EXERCISE AIM: Look through the records below and state how many lines carry the string "clicking", adding nothing.

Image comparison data
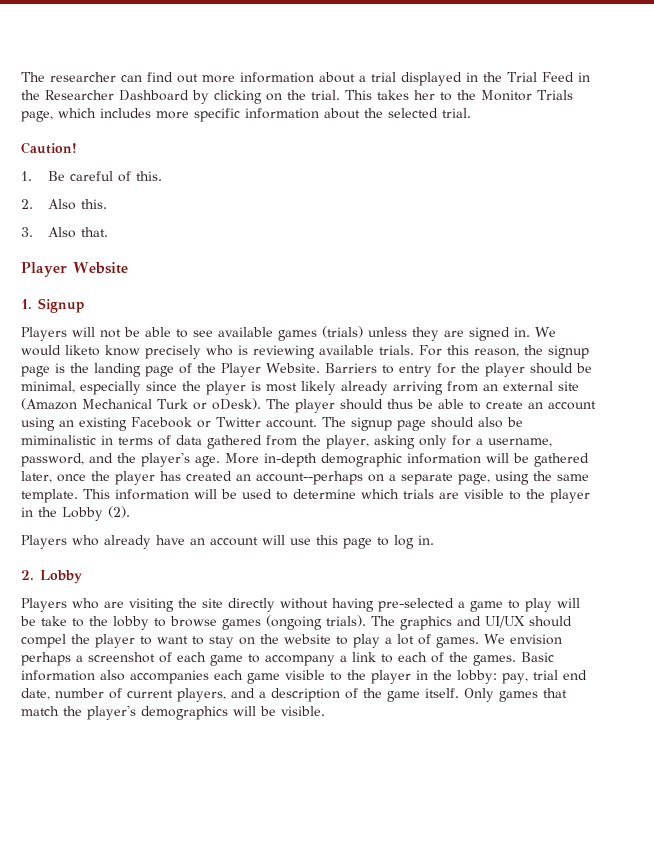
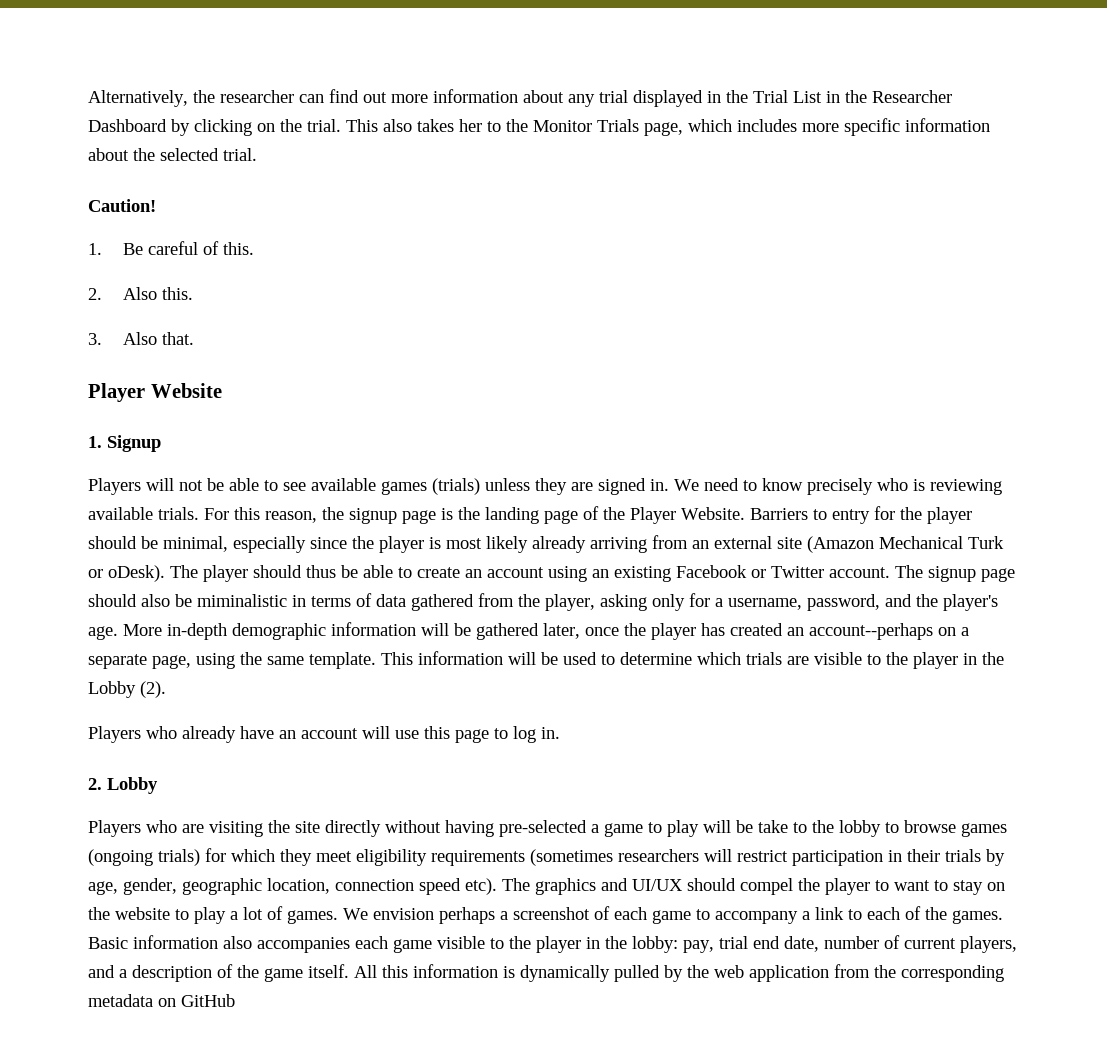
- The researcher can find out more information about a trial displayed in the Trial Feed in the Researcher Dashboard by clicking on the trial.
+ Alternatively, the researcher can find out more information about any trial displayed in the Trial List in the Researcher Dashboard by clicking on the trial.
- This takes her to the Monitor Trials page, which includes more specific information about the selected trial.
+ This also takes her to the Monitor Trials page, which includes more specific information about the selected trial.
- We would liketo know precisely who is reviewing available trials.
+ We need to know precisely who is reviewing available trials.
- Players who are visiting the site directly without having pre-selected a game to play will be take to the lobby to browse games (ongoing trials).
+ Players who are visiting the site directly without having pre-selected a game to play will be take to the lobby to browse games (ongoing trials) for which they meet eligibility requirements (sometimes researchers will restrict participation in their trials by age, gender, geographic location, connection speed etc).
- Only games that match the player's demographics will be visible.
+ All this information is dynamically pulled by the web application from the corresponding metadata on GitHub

OUTPUT BELOW: 2